The plot thickens 🔎…My friend bought a bunch that day too. The person at the produce stand (@elseyandbent_boroughmkt) told her it was “black cabbage”. Finally, I remembered there’s something called the internet 🤪 and googled cavolo nero only to find out it’s Lacinato kale which I had bought before in the US 🤦♀️! The last thing I learned about this mysterious yet familiar green is that “cavolo nero” is Italian. The English translation is BLACK CABBAGE. (If only I had taken Italian not French, this could have been much less confusing!)
I’ve never mentioned this, and I’m not sure any of you want to hear about it 😴-So I’ll QUICKLY say that there are lots of differences like this between British and American nomenclatures. To name a few, arugula is called rocket, scallions are salad onions, eggplant is aubergine, a ½ bath is called a cloakroom, and a stove is a hob!! You’d think that I’d just learn the British name and move on, but for some reason it still throws me.
ANYWAY, I was very happy to have rediscovered Lacinato kale and can now make all my recipes that contain kale 🎉. There are many other types of kale as well, so if you don’t initially see it, ask someone. It might be right in front of your eyes but masquerading under a different name 👀!
*Kale is in season now. It’s a hearty green with thick, chewy leaves -perfect for this winter salad which also has pecans, pumpkin seeds, dried cranberries, goat cheese, apples (these are @pinkladyappleuk which I discovered randomly but they’ve been 👌), and tahini lemon vinaigrette.

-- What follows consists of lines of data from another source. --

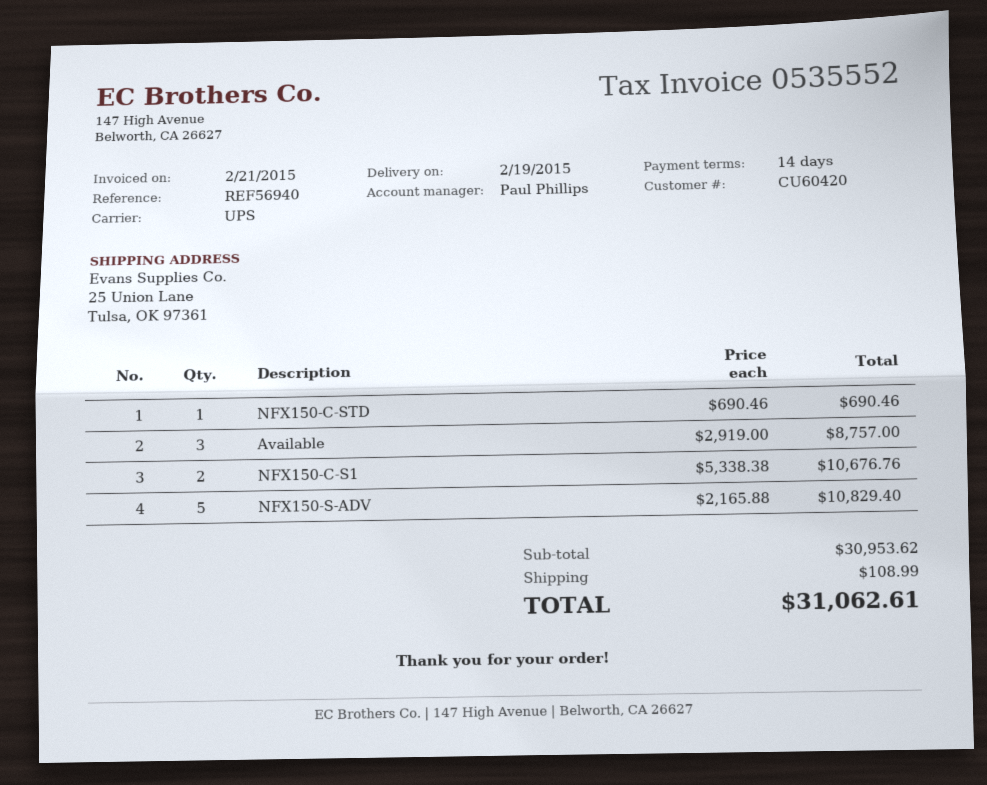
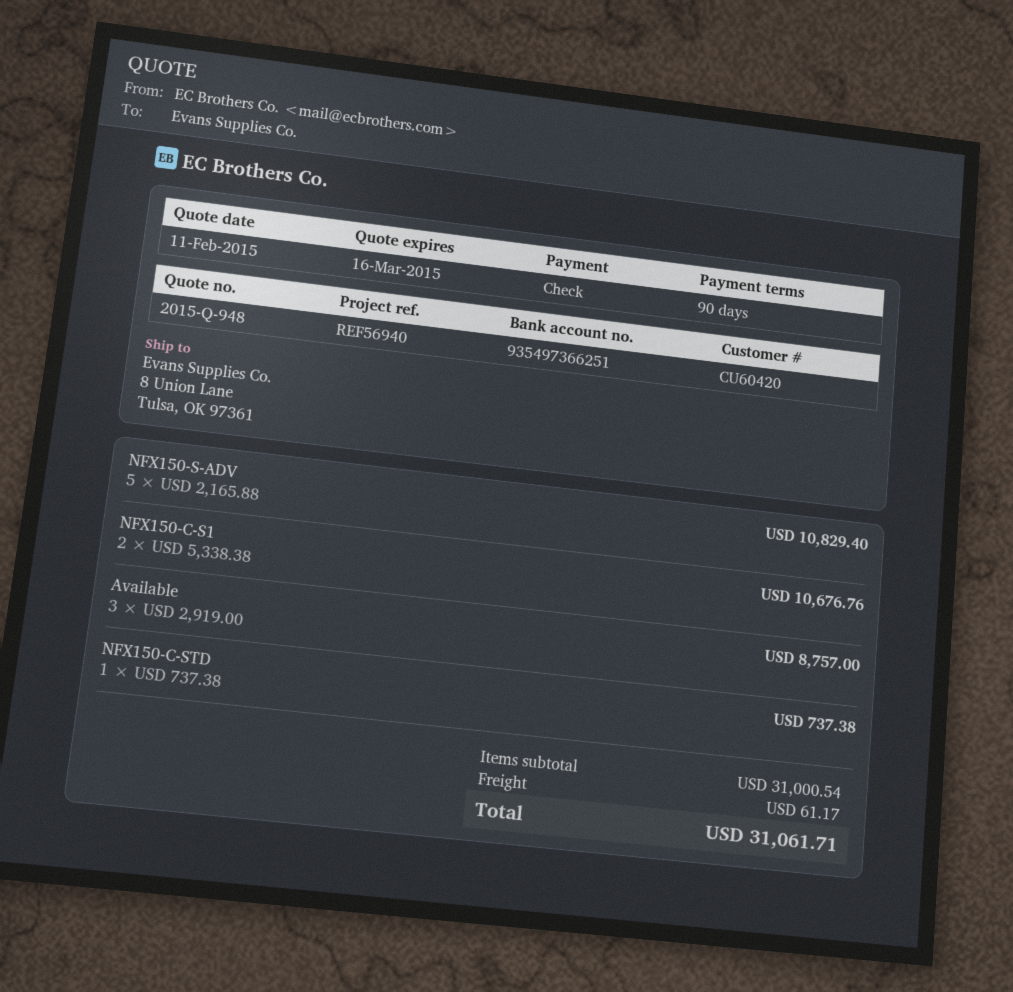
payment terms: 14 days -> 90 days
ship to: 25 Union Lane, Tulsa, OK 97361 -> 8 Union Lane, Tulsa, OK 97361
NFX150-C-STD: 1 x 690.46 = 690.46 -> 1 x 737.38 = 737.38
subtotal: 30953.62 -> 31000.54
shipping: 108.99 -> 61.17
total: 31062.61 -> 31061.71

I hope you enjoyed this kale tale 😄.
This incredibly delicious salad is a snap to put together and makes a fabulous winter meal! It uses the same tahini lemon dressing as my beet and orange salad, so be sure to make a double batch of that vinaigrette! An important step that you should not skip is “massaging the kale”. My friends all think this sounds so odd, but it softens the leaves, and I think it takes away some of the bitterness.
Tahini Lemon Vinaigrette
- 2 tablespoons extra virgin olive oil
- 1 ½ tablespoons tahini
- 2 tablespoons freshly squeezed lemon juice
- 1 teaspoons lemon zest (optional but yummy – if you are adding zest, do it before you add the juice since juiced lemons are hard to zest)

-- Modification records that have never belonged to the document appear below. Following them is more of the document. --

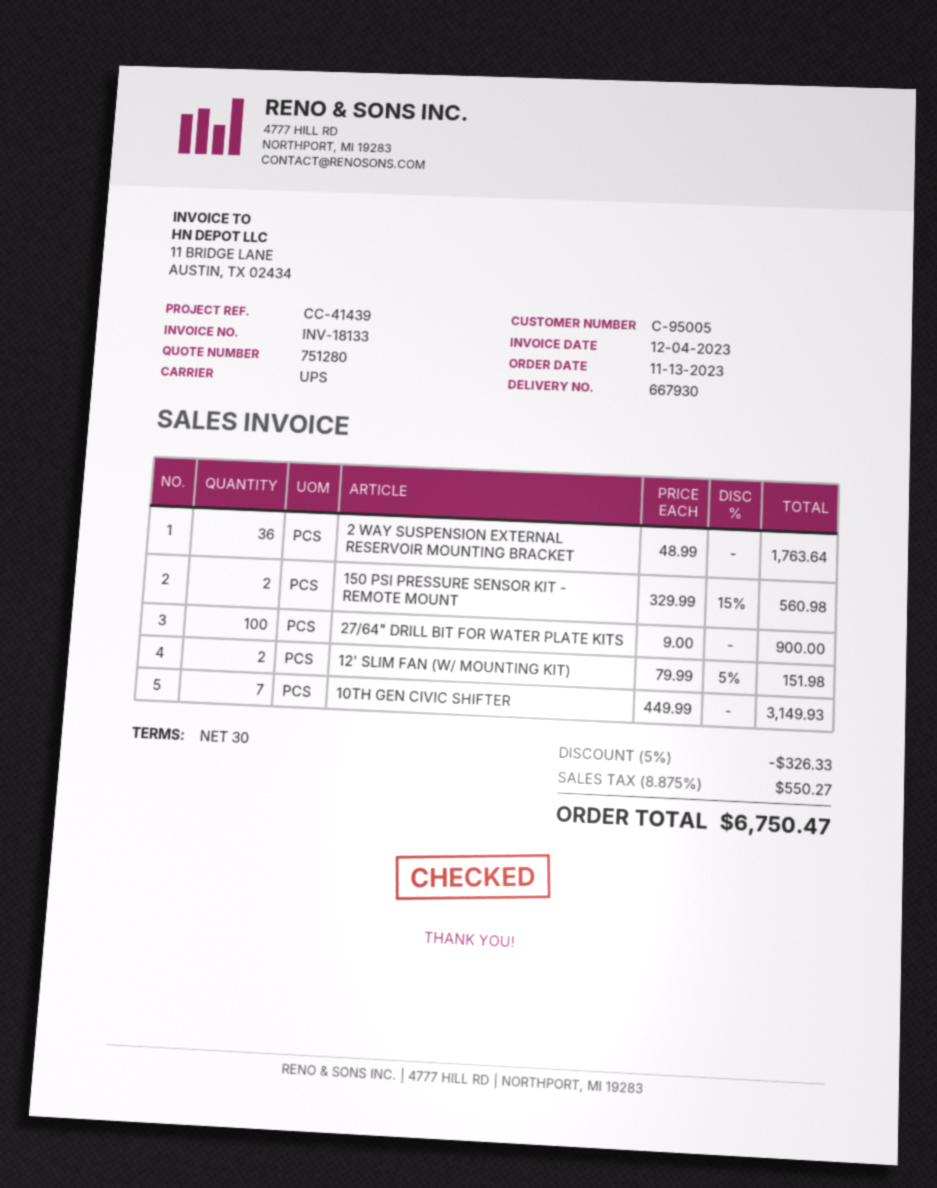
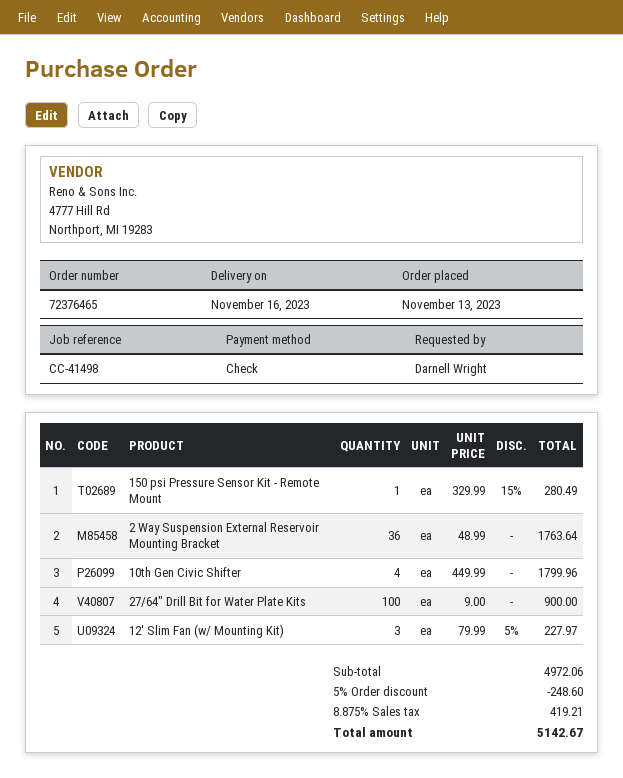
reference: CC-41439 -> CC-41498
150 PSI PRESSURE SENSOR KIT - REMOTE MOUNT: 2 x 329.99 - 15% = 560.98 -> 1 x 329.99 - 15% = 280.49
12' SLIM FAN (W/ MOUNTING KIT): 2 x 79.99 - 5% = 151.98 -> 3 x 79.99 - 5% = 227.97
10TH GEN CIVIC SHIFTER: 7 x 449.99 = 3149.93 -> 4 x 449.99 = 1799.96
discount: 5% = 326.33 -> 5% = 248.60
tax: 8.875% = 550.27 -> 8.875% = 419.21
total: 6750.47 -> 5142.67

- 1 ½ teaspoons tablespoon maple syrup or honey
- 1 tablespoon water or more (if too thick)
- 400 grams kale, thick stems removed and torn into bite-size pieces (any type of kale is fine)
- 1 tablespoon extra virgin olive oil
- ¼ teaspoon salt
- 2 medium apples*, cored and sliced or chopped
- ¼ cup (40 grams) dried cranberries, roughly chopped
- ½ cup (60 grams) pecans, roughly chopped
- ½ cup (60 grams) pumpkin seeds (I usually use the maple toasted pumpkin seeds – recipe below – but if you’re feeling lazy, just use plain -preferably toasted)
- 4 oz goat cheese, crumbled
*I randomly discovered pink lady apples 🍎, which I found not only beautiful looking but also super crunchy and sweet at a time when apples might be past their prime.
Maple Toasted Pumpkin Seeds
- 80 grams (a rounded ½ cup) pumpkin seeds
- 2 teaspoons maple syrup
- ¼ teaspoon red pepper flakes
- A large pinch of salt
Tahini Lemon Vinaigrette
I almost never buy salad dressing because I find that it usually contains lots of preservatives, so I almost always make double batches of my vinaigrettes. It saves time and effort the next time I go to make a salad. I recommend that you do the same and make a double batch! It’ll last at least a week in the fridge.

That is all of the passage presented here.